● **RECORDS TO PROCESS**
* * * * *

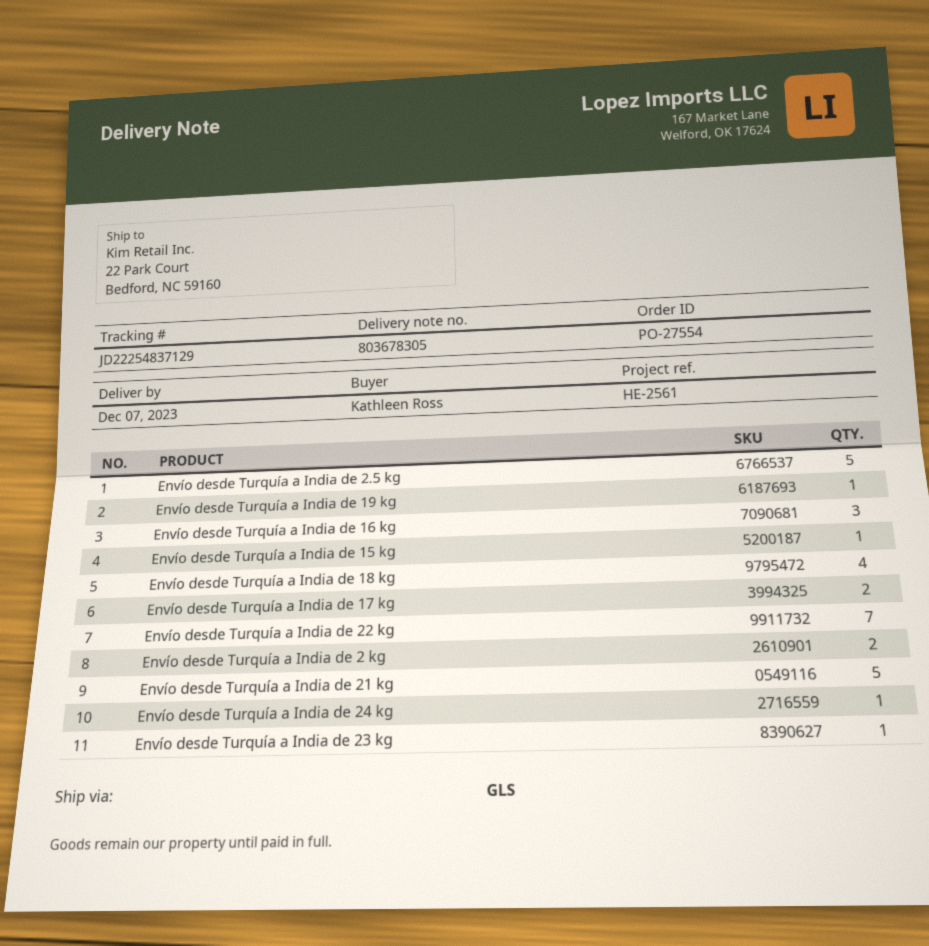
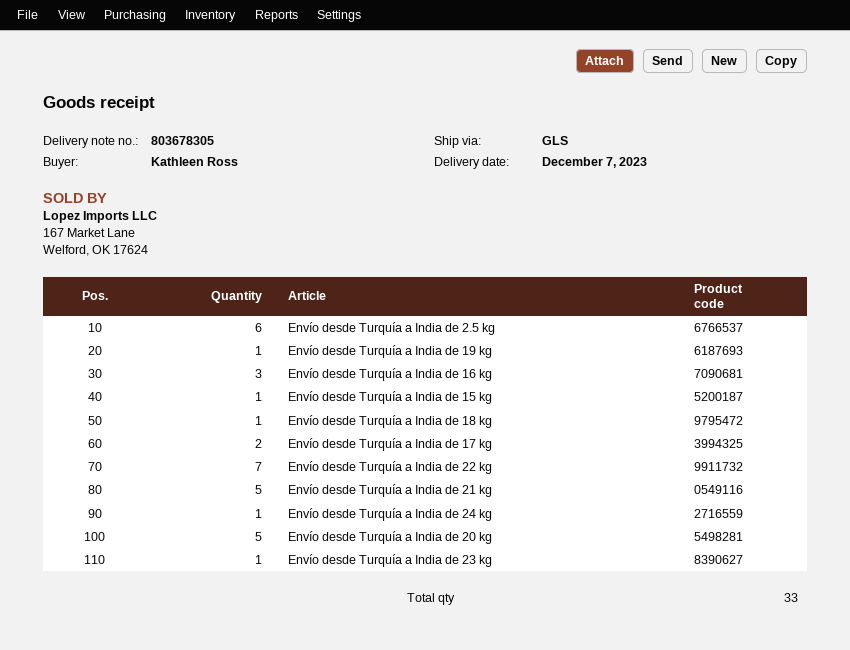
Envío desde Turquía a India de 2.5 kg: 5 -> 6
Envío desde Turquía a India de 18 kg: 4 -> 1
Envío desde Turquía a India de 2 kg: 2 -> none
Envío desde Turquía a India de 20 kg: none -> 5

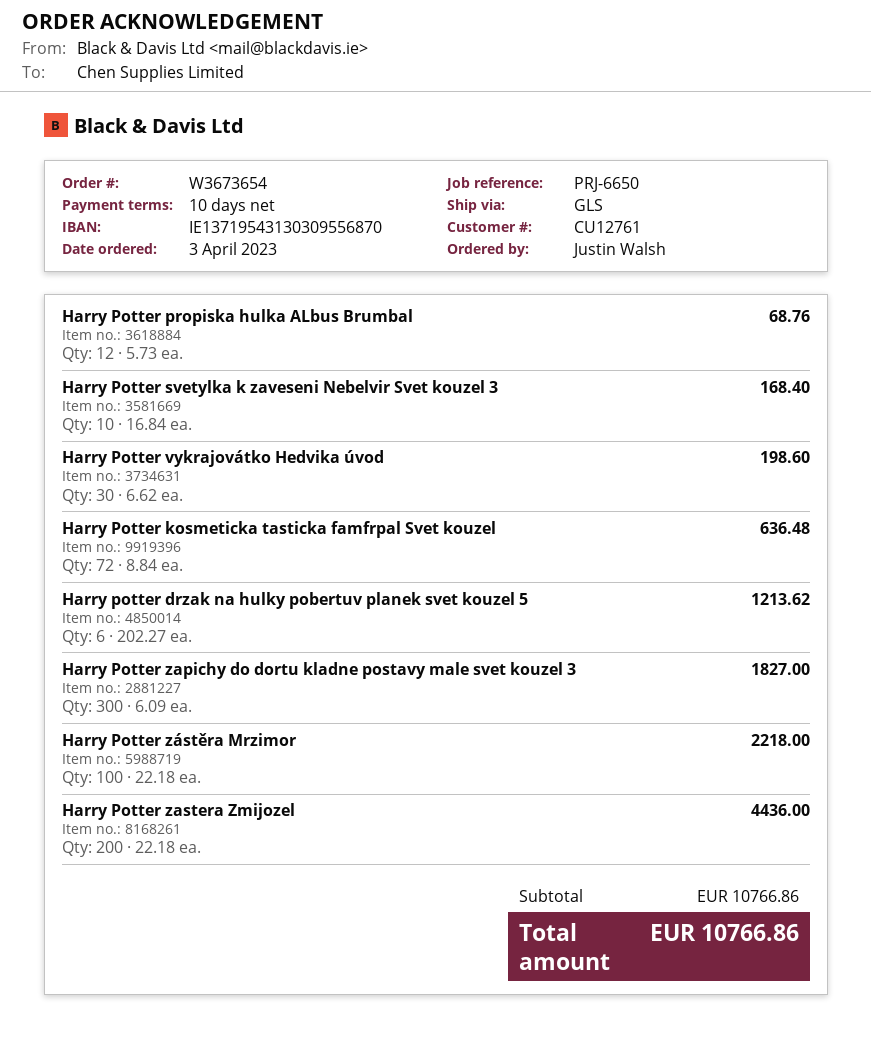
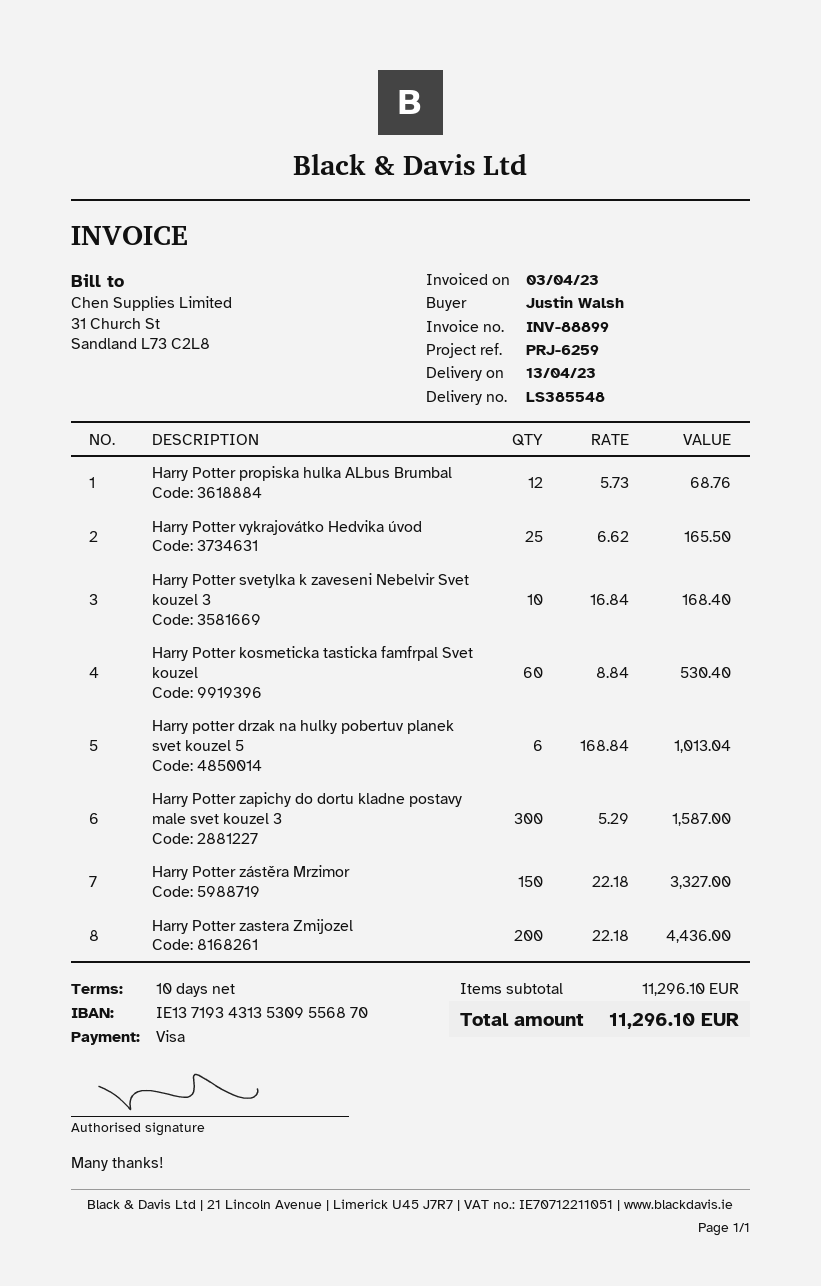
reference: PRJ-6650 -> PRJ-6259
bank account: IE13719543130309556870 -> IE13719343135309556870
Harry Potter vykrajovátko Hedvika úvod: 30 x 6.62 = 198.60 -> 25 x 6.62 = 165.50
Harry Potter kosmeticka tasticka famfrpal Svet kouzel: 72 x 8.84 = 636.48 -> 60 x 8.84 = 530.40
Harry potter drzak na hulky pobertuv planek svet kouzel 5: 6 x 202.27 = 1213.62 -> 6 x 168.84 = 1013.04
Harry Potter zapichy do dortu kladne postavy male svet kouzel 3: 300 x 6.09 = 1827.00 -> 300 x 5.29 = 1587.00
Harry Potter zástěra Mrzimor: 100 x 22.18 = 2218.00 -> 150 x 22.18 = 3327.00
subtotal: 10766.86 -> 11296.10
total: 10766.86 -> 11296.10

* * * * *

● **YOUR GOAL**
Return exactly the line that contains "reference: PRJ-6650 -> PRJ-6259" and every line after it, through the last line of the records.

● **RESPONSE BELOW**
reference: PRJ-6650 -> PRJ-6259
bank account: IE13719543130309556870 -> IE13719343135309556870
Harry Potter vykrajovátko Hedvika úvod: 30 x 6.62 = 198.60 -> 25 x 6.62 = 165.50
Harry Potter kosmeticka tasticka famfrpal Svet kouzel: 72 x 8.84 = 636.48 -> 60 x 8.84 = 530.40
Harry potter drzak na hulky pobertuv planek svet kouzel 5: 6 x 202.27 = 1213.62 -> 6 x 168.84 = 1013.04
Harry Potter zapichy do dortu kladne postavy male svet kouzel 3: 300 x 6.09 = 1827.00 -> 300 x 5.29 = 1587.00
Harry Potter zástěra Mrzimor: 100 x 22.18 = 2218.00 -> 150 x 22.18 = 3327.00
subtotal: 10766.86 -> 11296.10
total: 10766.86 -> 11296.10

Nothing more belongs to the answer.